TASK DETAILS:
Lines of the listing below that contain the string "none" are to be returned.

DATA SHOWN:

>>

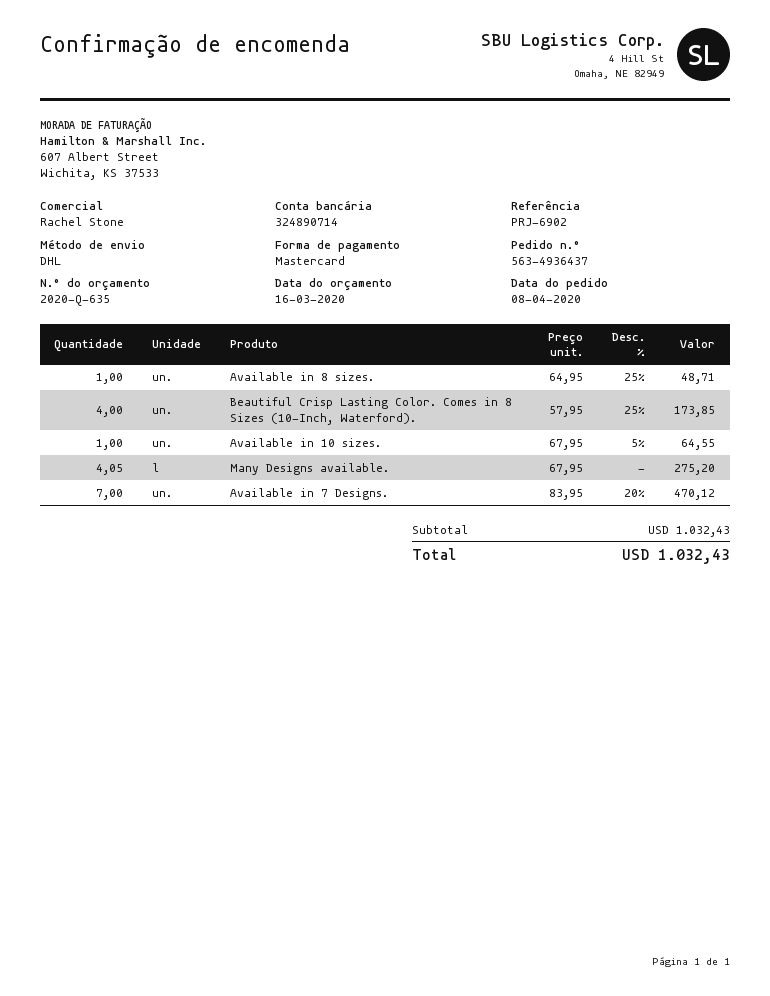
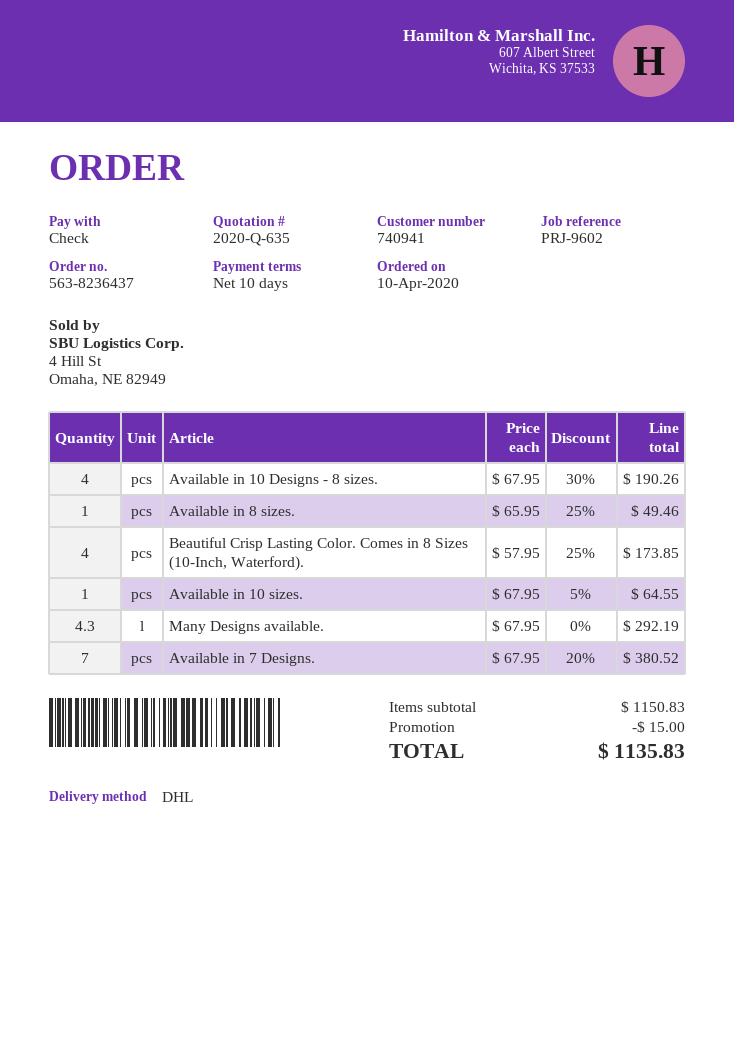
order number: 563-4936437 -> 563-8236437
order date: 2020-04-08 -> 2020-04-10
reference: PRJ-6902 -> PRJ-9602
payment method: Mastercard -> cheque
Available in 8 sizes.: 1 x 64.95 - 25% = 48.71 -> 1 x 65.95 - 25% = 49.46
Many Designs available.: 4.05 x 67.95 = 275.20 -> 4.3 x 67.95 = 292.19
Available in 7 Designs.: 7 x 83.95 - 20% = 470.12 -> 7 x 67.95 - 20% = 380.52
Available in 10 Designs - 8 sizes.: none -> 4 x 67.95 - 30% = 190.26
subtotal: 1032.43 -> 1150.83
discount: none -> 15.00
total: 1032.43 -> 1135.83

<<

WRITTEN RESPONSE:
Available in 10 Designs - 8 sizes.: none -> 4 x 67.95 - 30% = 190.26
discount: none -> 15.00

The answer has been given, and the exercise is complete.